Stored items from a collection
----------------
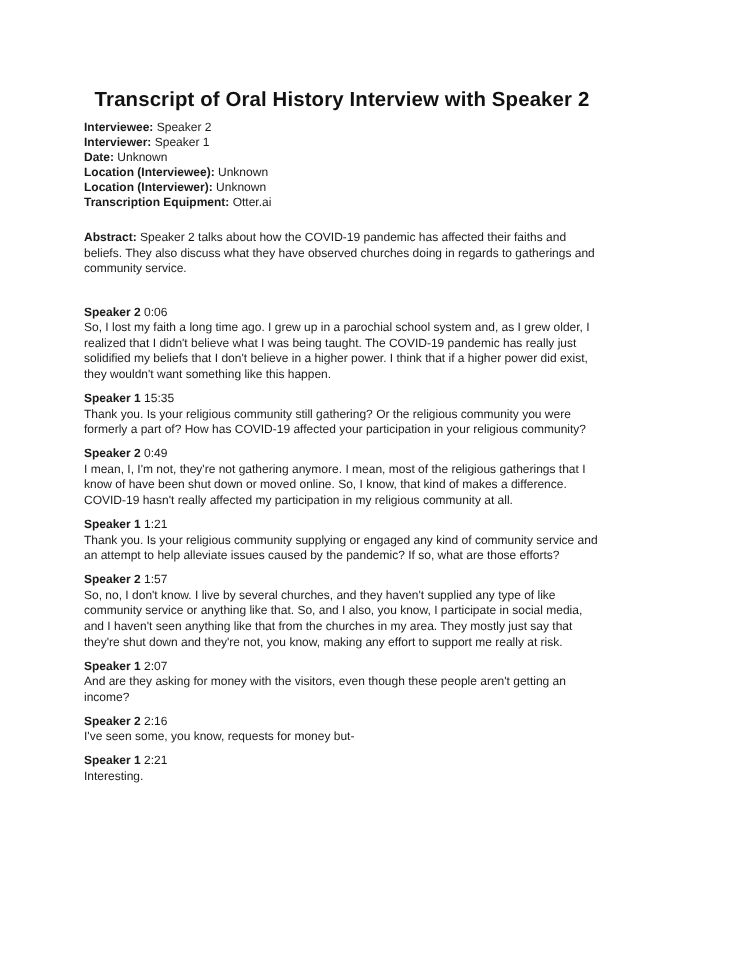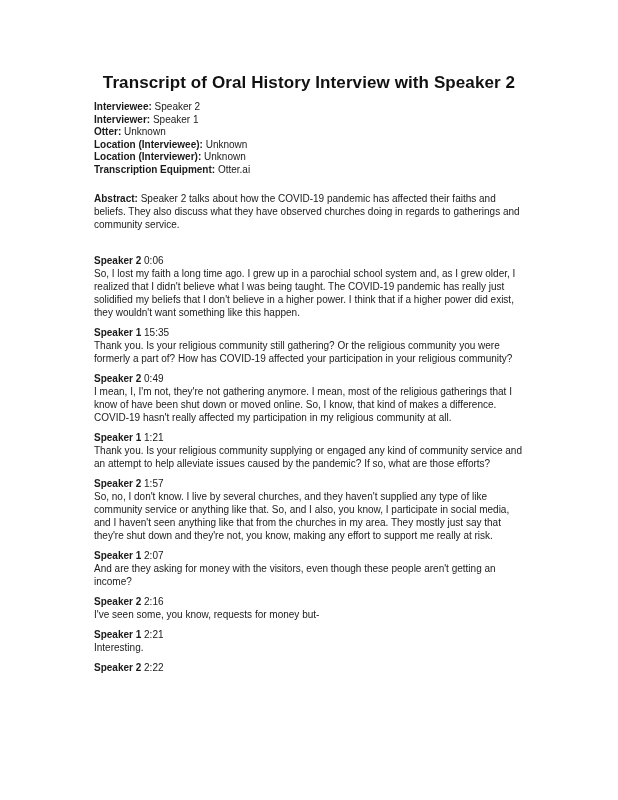--- a/index.html
+++ b/index.html
@@ -14,21 +14,20 @@
     overflow: hidden;
     font-family: "Liberation Sans", sans-serif;
     color: #1a1a1a;
   }
   .page {
     box-sizing: border-box;
     width: 558px;
     height: 800px;
     padding: 72px 58px 0 70px;
     background: #ffffff;
-    margin-left: 24px;
   }
   .title {
     font-size: 17px;
     line-height: 21px;
     font-weight: bold;
     text-align: center;
     margin: 0 0 8px 0;
     color: #111111;
     letter-spacing: 0.1px;
   }
@@ -69,21 +68,21 @@
 
 <div class="page">
 
   <h1 class="title">Transcript of Oral History Interview with Speaker 2</h1>
 
   <div class="meta" id="meta-list">
   <p class="meta-row"><span class="b">Interviewee:</span> <span>Speaker 2</span></p>
 
   <p class="meta-row"><span class="b">Interviewer:</span> <span>Speaker 1</span></p>
 
-  <p class="meta-row"><span class="b">Otter:</span> <span>Unknown</span></p>
+  <p class="meta-row"><span class="b">Date:</span> <span>Unknown</span></p>
 
   <p class="meta-row"><span class="b">Location (Interviewee):</span> <span>Unknown</span></p>
 
   <p class="meta-row"><span class="b">Location (Interviewer):</span> <span>Unknown</span></p>
 
   <p class="meta-row"><span class="b">Transcription Equipment:</span> <span>Otter.ai</span></p>
 
 </div>
 
   <p class="abstract"><span class="b">Abstract:</span> <span>Speaker 2 talks about how the COVID-19 pandemic has affected their faiths and beliefs. They also discuss what they have observed churches doing in regards to gatherings and community service.</span></p>
@@ -123,19 +122,15 @@
   <div class="turn">
     <p class="turn-head"><span class="b">Speaker 2</span> <span>2:16</span></p>
     <p class="turn-text">I've seen some, you know, requests for money but-</p>
   </div>
 
   <div class="turn">
     <p class="turn-head"><span class="b">Speaker 1</span> <span>2:21</span></p>
     <p class="turn-text">Interesting.</p>
   </div>
 
-  <div class="turn">
-    <p class="turn-head"><span class="b">Speaker 2</span> <span>2:22</span></p>
-
-  </div>
 </div>
 
 </div>
 
 </body></html>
----------------
_Activity:_
Every entry above is to be repeated word for word, with all pictures omitted.

_Answer to the problem:_
--- a/index.html
+++ b/index.html
@@ -14,21 +14,20 @@
     overflow: hidden;
     font-family: "Liberation Sans", sans-serif;
     color: #1a1a1a;
   }
   .page {
     box-sizing: border-box;
     width: 558px;
     height: 800px;
     padding: 72px 58px 0 70px;
     background: #ffffff;
-    margin-left: 24px;
   }
   .title {
     font-size: 17px;
     line-height: 21px;
     font-weight: bold;
     text-align: center;
     margin: 0 0 8px 0;
     color: #111111;
     letter-spacing: 0.1px;
   }
@@ -69,21 +68,21 @@
 
 <div class="page">
 
   <h1 class="title">Transcript of Oral History Interview with Speaker 2</h1>
 
   <div class="meta" id="meta-list">
   <p class="meta-row"><span class="b">Interviewee:</span> <span>Speaker 2</span></p>
 
   <p class="meta-row"><span class="b">Interviewer:</span> <span>Speaker 1</span></p>
 
-  <p class="meta-row"><span class="b">Otter:</span> <span>Unknown</span></p>
+  <p class="meta-row"><span class="b">Date:</span> <span>Unknown</span></p>
 
   <p class="meta-row"><span class="b">Location (Interviewee):</span> <span>Unknown</span></p>
 
   <p class="meta-row"><span class="b">Location (Interviewer):</span> <span>Unknown</span></p>
 
   <p class="meta-row"><span class="b">Transcription Equipment:</span> <span>Otter.ai</span></p>
 
 </div>
 
   <p class="abstract"><span class="b">Abstract:</span> <span>Speaker 2 talks about how the COVID-19 pandemic has affected their faiths and beliefs. They also discuss what they have observed churches doing in regards to gatherings and community service.</span></p>
@@ -123,19 +122,15 @@
   <div class="turn">
     <p class="turn-head"><span class="b">Speaker 2</span> <span>2:16</span></p>
     <p class="turn-text">I've seen some, you know, requests for money but-</p>
   </div>
 
   <div class="turn">
     <p class="turn-head"><span class="b">Speaker 1</span> <span>2:21</span></p>
     <p class="turn-text">Interesting.</p>
   </div>
 
-  <div class="turn">
-    <p class="turn-head"><span class="b">Speaker 2</span> <span>2:22</span></p>
-
-  </div>
 </div>
 
 </div>
 
 </body></html>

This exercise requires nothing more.